{The Girl Kyle Bakes} Papa Lane's Favorite Cupcake!

I hope everyone had a relaxing Sunday with their fathers.  I'm already looking ahead at my four day work week!  No relaxing to be had this week or weekend.  My to-do list is bursting with tons of last minute things to accomplish for my best friend's bridal shower this Saturday.  I even took Friday off so that I would have plenty of time to get everything just right for her party.  I haven't been able to share many details since she reads this blog so I'm looking forward to the post next week.  There's nothing I love more than throwing a party!

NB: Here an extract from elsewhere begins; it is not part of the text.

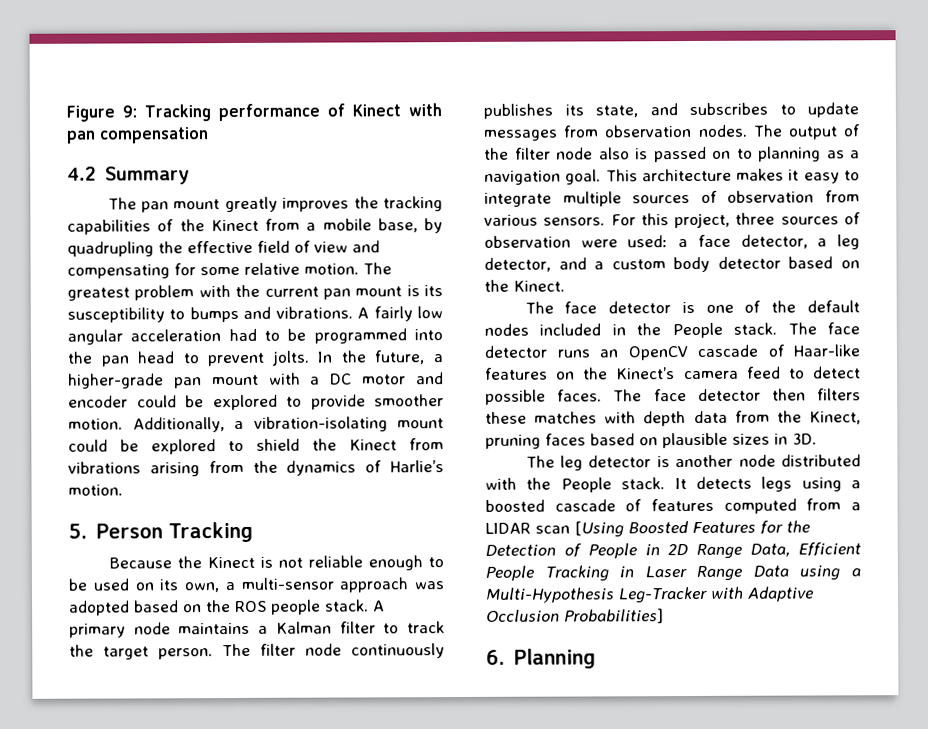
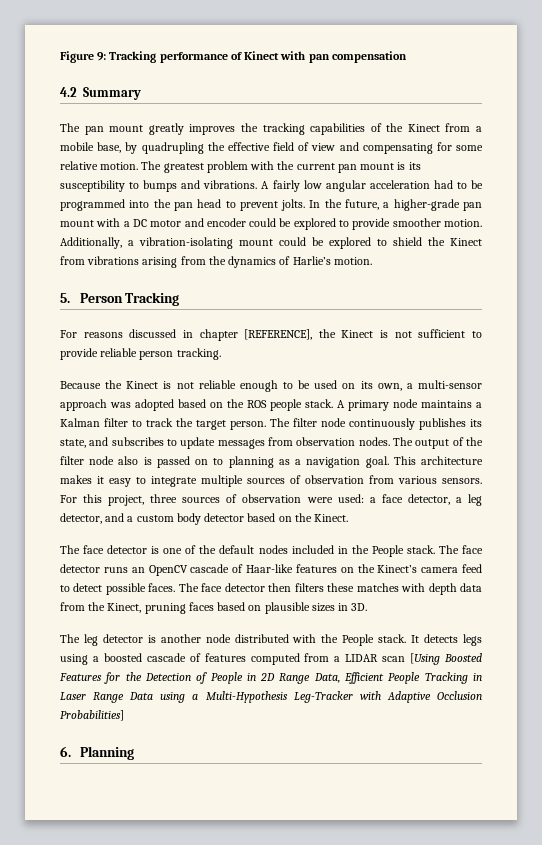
+ For reasons discussed in chapter [REFERENCE], the Kinect is not sufficient to provide reliable person tracking.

Back to Dad though - last night was another amazing dinner with family and friends at my parent's house.  Followed up with lots of great gifts for my dad.  Our usual way of celebrating, great food and great gifts.  My dad loved his shirt, which I picked up on Etsy at a neat shop called Vital.  If you or someone that you know is a bike enthusiast, it's worth checking out.  I think what my Dad really loved was his tupperware wrapped in a towel.  Yes, I got my Dad tupperware - it's one of those things and I didn't have any non-girly/wedding wrapping paper!  He said that in all his years of unwrapping gifts, he'd never had one wrapped in a towel.  I like to be an original!

Pink Lemonade Cupcakes

{makes 19}

Ingredients

  • 2 cups flour
  • 1 tsp. baking powder
  • 1/2 tsp. baking soda
  • Large pinch of salt
  • 1 cup granulated sugar
  • 1/2 cup vegetable oil
  • 4 egg whites
  • 2/3 c. thawed frozen Pink Lemonade Concentrate
  • 1/2 cup buttermilk
  • 5 or more drops red food coloring

Preparation

Preheat oven to 350 F. Line muffin pan with liners.
In a small bowl, whisk together flour, baking powder, baking soda and salt. Set aside.
In your mixer's bowl, whisk together sugar, oil, egg whites and lemonade concentrate. Alternately whisk in flour mixture and buttermilk, making three additions of flour mixture and two of buttermilk, beating until just smooth. Add just enough food coloring to turn the batter a light shade of pink.  I used about 6 drops, the batter always lightens up during the baking process.
Scoop batter into liners; fill three-fourths full. Bake in preheated oven for 16-18 minutes depending on your oven. Let cool in pan for several minutes and then remove cupcakes from the pan.  Allow to cool completely on rack. Remove from pan and let cool completely on rack. Top cooled cupcakes with frosting (see below).

Frosting

  • 2 1/2 sticks of unsalted butter
  • zest of 1 large lemon
  • 1 tbs. lemon juice
  • 3 1/3 powdered sugar
Whip butter with lemon zest on med-high for 5 minutes.  Periodically scraping down the side of your mixing bowl.  About halfway through the whipping I added the lemon juice.  Add more lemon juice after the powdered sugar has been added if it's not lemon-y enough for you.  Add the powdered sugar one cup at a time until combined.  After all the powdered sugar has been added, beat your frosting once again on med-high until you have the consistency you desire.